[Change detection outputs]
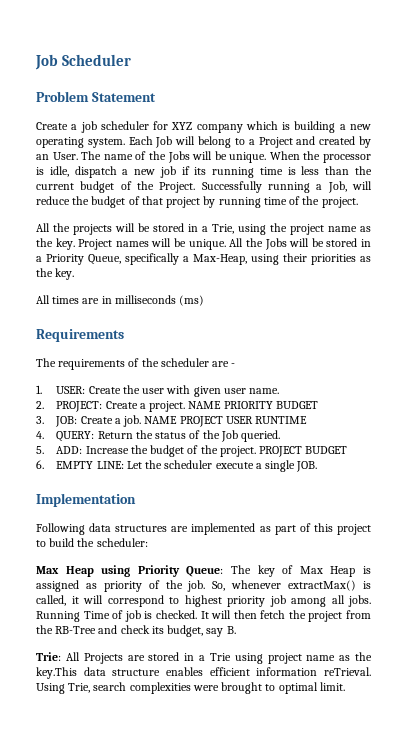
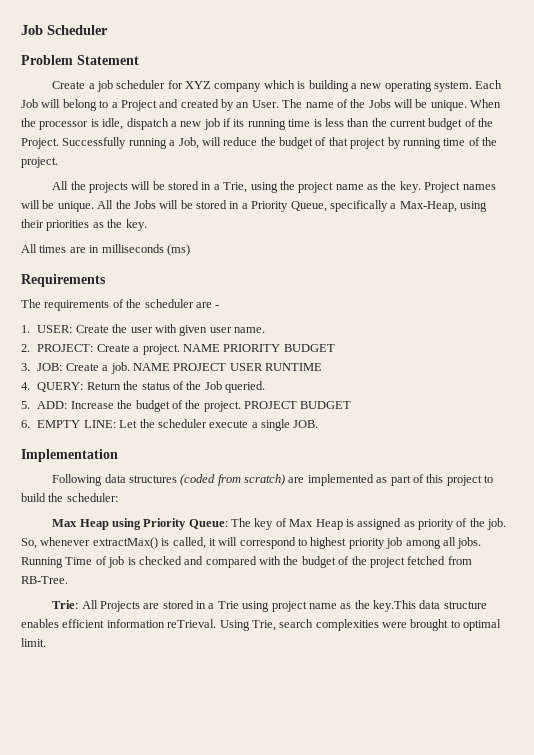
(168, 528) none -> [180,474,286,486] (coded from scratch)
[155,610,371,622] [36,625,236,637] checked. It will then fetch the project from the RB-Tree and check its budget, say B. -> [138,556,472,568] [21,576,68,584] checked and compared with the budget of the project fetched from RB-Tree.

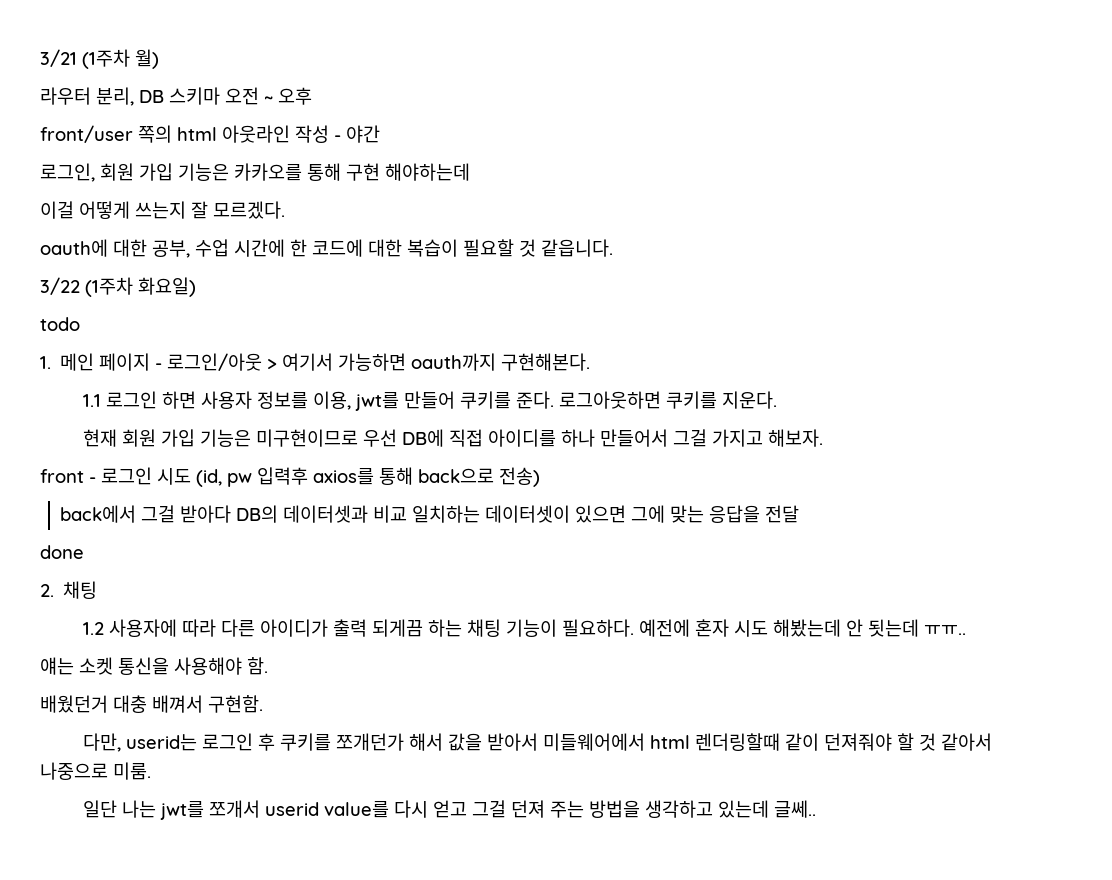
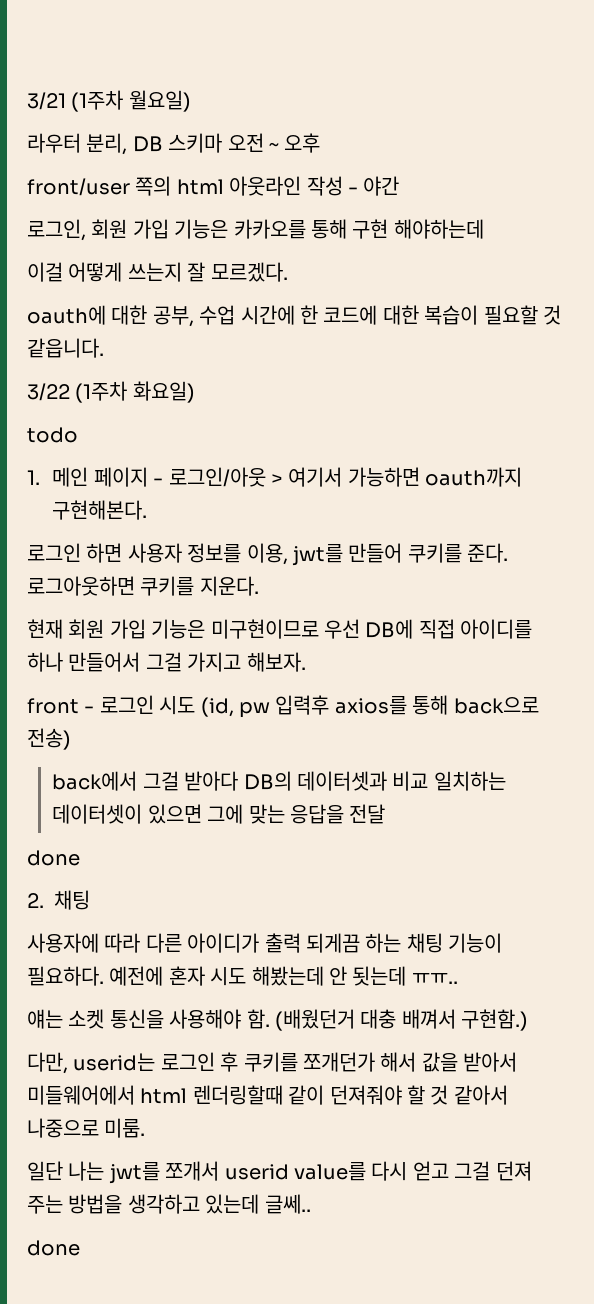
[135,49,159,69] 월) -> [128,90,191,112] 월요일)
[83,394,102,407] 1.1 -> (148, 510) none
[83,622,105,635] 1.2 -> (90, 900) none
[40,695,108,713] // 배웠던거 -> [275,1009,355,1031] (배웠던거
[208,695,263,713] 구현함. -> [461,1009,529,1031] 구현함.)
(817, 809) none -> [27,1240,80,1256] // done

> [YOUR GOAL] The required output is every line of the entries, starting at the one that contains "[40,695,108,713] // 배웠던거" and ending at the last, copied exactly.

> [TASK RESPONSE]
[40,695,108,713] // 배웠던거 -> [275,1009,355,1031] (배웠던거
[208,695,263,713] 구현함. -> [461,1009,529,1031] 구현함.)
(817, 809) none -> [27,1240,80,1256] // done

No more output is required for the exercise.